BONSAIS EMPANADOS CON UNA SALSA QUE PARECE MIEL PERO QUE NO LO ES

En estos procelosos tiempos que dicen de fraternidad, paz y amor, hemos derivado curiosamente a la identificación de lo anterior en consumismo, borracheras, accidentes y atracones (aunque no necesariamente por este orden). Y en derroche sin límite.

Y como no me apetece, a lo Vainica Doble y el mítico “Con las manos en la masa”, hablar de pato chino ni alharacas similares, sino de un canto a la sencillez, con un ligero adorno difícilmente superable, propongo algo que no es ni primero, ni entremés ni postre: Bonsáis empanados con salsa peculiar. Ea. Que ya tendremos tiempo de preparar otras cosas cuando nos apetezca y no cuando nos obliguen y además así no le damos un sablazo a nuestras carteras.
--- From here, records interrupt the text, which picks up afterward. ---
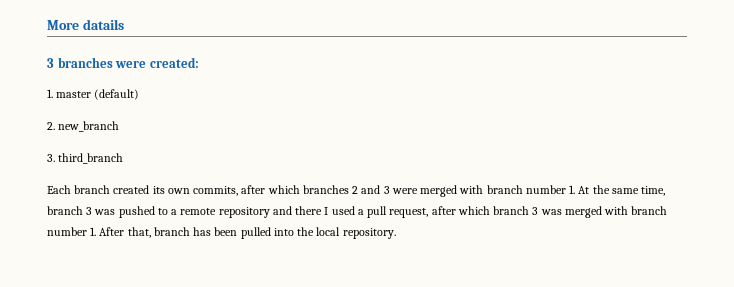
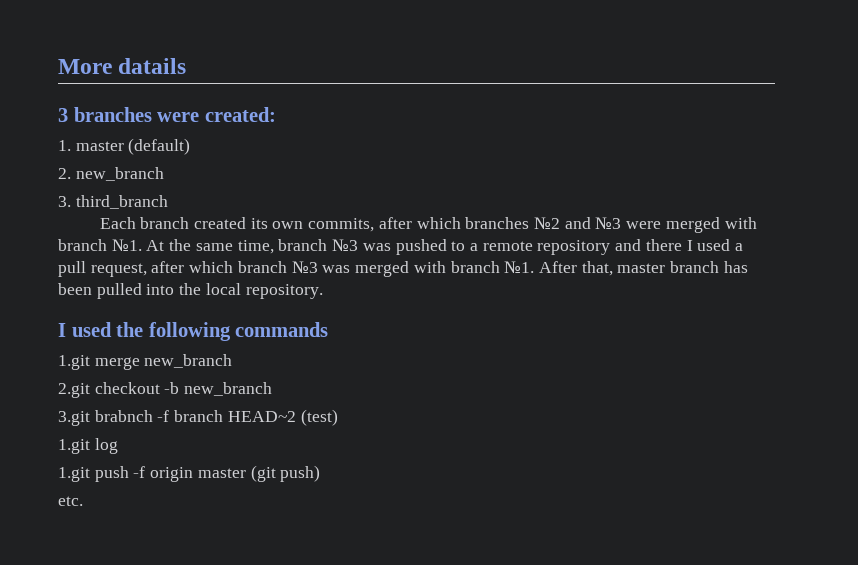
[352,185,390,194] 2 and 3 -> [534,217,622,229] №2 and №3
[525,185,576,194] number 1. -> [111,239,142,251] №1.
[86,207,93,215] 3 -> [332,239,359,251] №3
[532,207,539,215] 3 -> [291,261,318,273] №3
[47,227,97,236] number 1. -> [504,261,535,273] №1.
(151, 232) none -> [617,263,666,273] master
(396, 233) none -> [58,322,329,341] [58,354,233,370] [58,382,273,398] [58,409,338,426] [58,438,118,454] [58,465,321,482] [58,496,83,506] // I used the following commands // 1.git merge new_branch // 2.git checkout -b new_branch // 3.git brabnch -f branch HEAD~2 (test) // 1.git log // 1.git push -f origin master (git push) // etc.

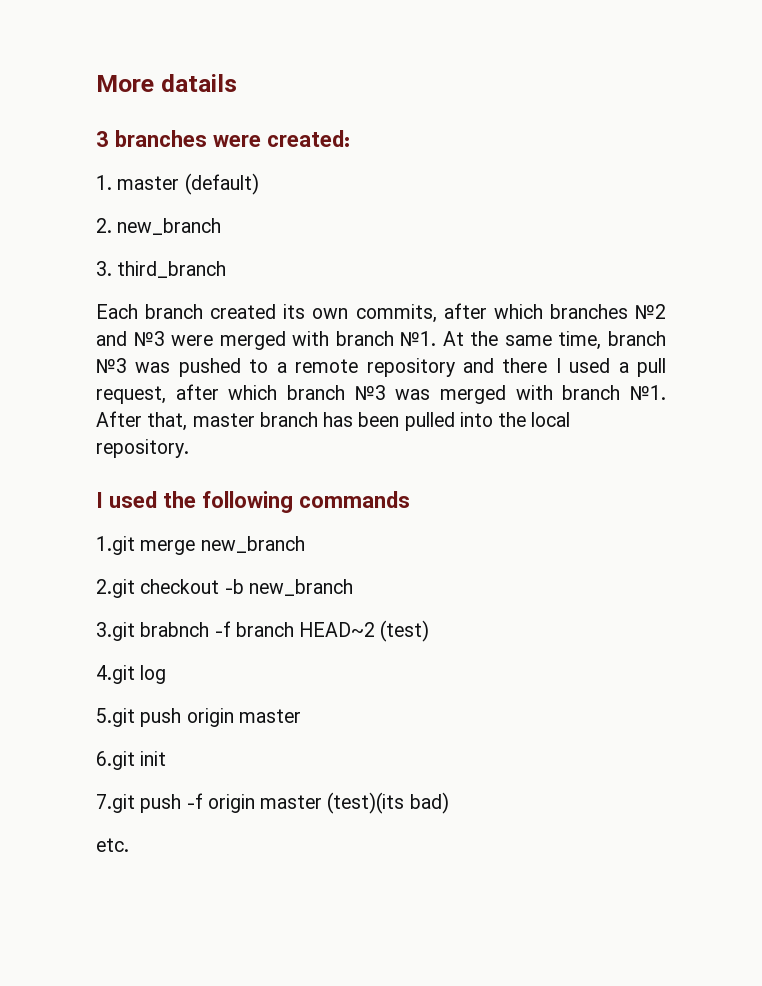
[58,439,90,454] 1.git -> [96,665,135,684] 4.git
[58,467,90,482] 1.git -> [96,708,301,727] [96,751,167,770] [96,794,135,813] 5.git push origin master // 6.git init // 7.git
[250,465,321,482] (git push) -> [327,792,449,814] (test)(its bad)

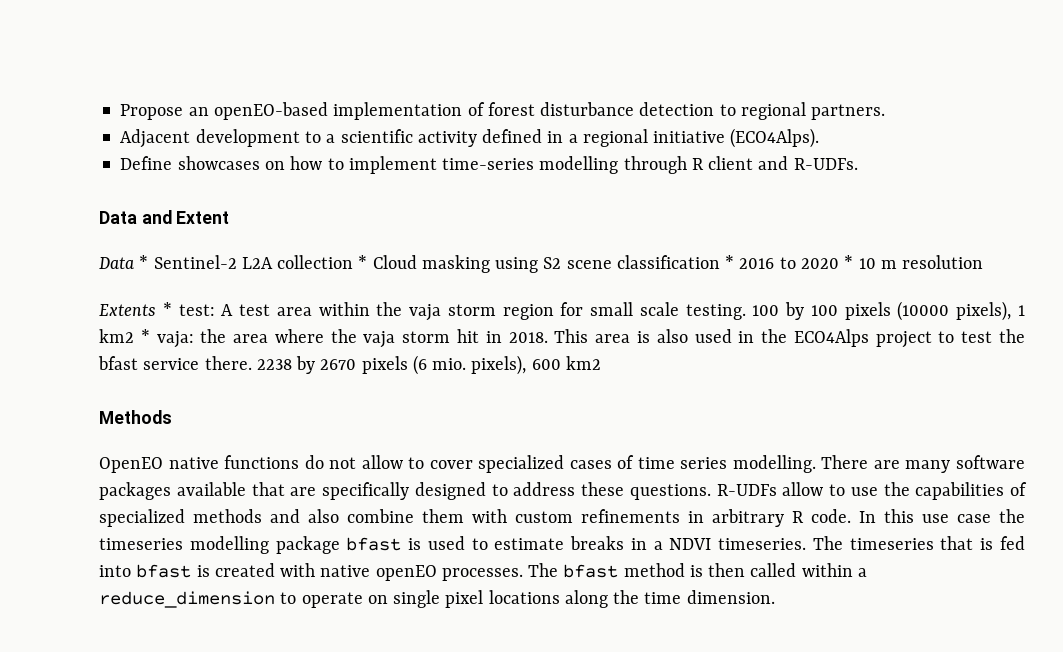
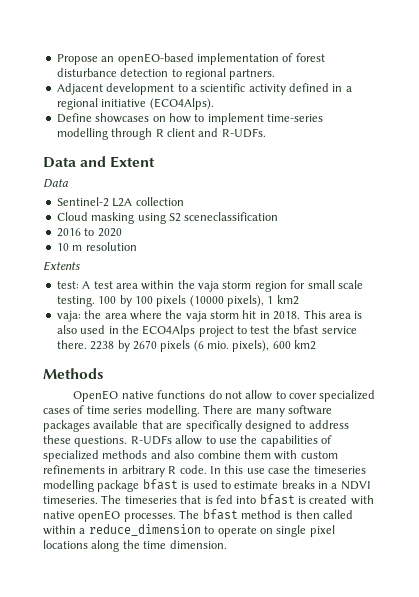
[139,255,149,269] * -> (68, 183) //
[358,255,368,269] * -> (184, 201) //
[566,255,735,269] scene classification * -> [184,212,279,221] sceneclassification //
[844,255,854,269] * -> (122, 232) //
[162,302,172,316] * -> (80, 266) //
[140,329,150,343] * -> (299, 300) //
En primer lugar debemos agenciarnos unos brécoles y unas coliflores, limpiarlos con mimo y cortarlos en ramitas grandes que nos recuerden a esos bonsáis tan bonitos que vemos en cualquier película japonesa que se precie o en cualquier salón de progre de los 90. Una vez realizado el proceso, nos toca la parte más difícil si es que cabe la expresión en esta receta. Para ablandarlos tenemos varias opciones, golpearlos como a los pulpos, pero nos quedará algo poco aprovechable; cocerlos en agua, al vapor o como a mí me gusta: se envuelve en papel film de cocina y, procurando que no tenga aristas (se ennegrecería), se introduce con poco disimulado entusiasmo en el microondas. Se hacen en su jugo, sin quedar  húmedos y con todas sus propiedades intactas, con un sabor especialmente intenso. Rápido y curioso.

Una vez las tengamos, las dejamos que se enfríen y hacemos una de las pocas cosas que en cocina es en orden alfabético: los empanamos. Y es en orden alfabético porque es, por orden, harina, huevo y pan rallado. Lógicamente si escribiéramos huevo sin hache o con g se nos iría la preparación al garete, con lo que no dejamos de observar una vez más la importancia de una formación cultural básica.

En la harina o en el huevo echaremos la sal y ajo ralladito, así se reparten mejor. Y podemos dejar la parte del tallo sin enharinar del todo para hacerlos más identificables (recordemos que no tienen DNI ni nada parecido). Para freírlos, simple: aceite fuerte ya que la verdura ya está casi terminada en el micro y lo que queremos es que el empanado quede crujiente y cariñoso. Los sacamos y depositamos en una servilleta para quitarles el aceite sobrante pero recordando que no conviene comerlos fríos ni insultarlos en exceso.

Para la salsa, sencillez: una medida de vinagre de manzana y otra de azúcar. Y cuando digo medida es lo mismo de cada cosa, siendo indiferente que cojamos un vaso pequeño que una bombona de butano, depende de cuántos seamos. Se pone a fuego fuerte hasta que reduzca a la mitad. Luego se incorpora algo menos de la mitad de la cantidad de vinagre o de azúcar pero de salsa de soja. Se mete en la nevera y se deja reposar como mínimo un par de horas (como media siesta de una persona decente, vamos). Nos queda una salsa con textura de miel, agridulce, con sabor. Bella en sus matices. La echaremos en hilitos, en pegotones o mojaremos la verdurita en ella, cual nos plazca.

Y por favor, si conducimos, el alcohol sólo para las heridas.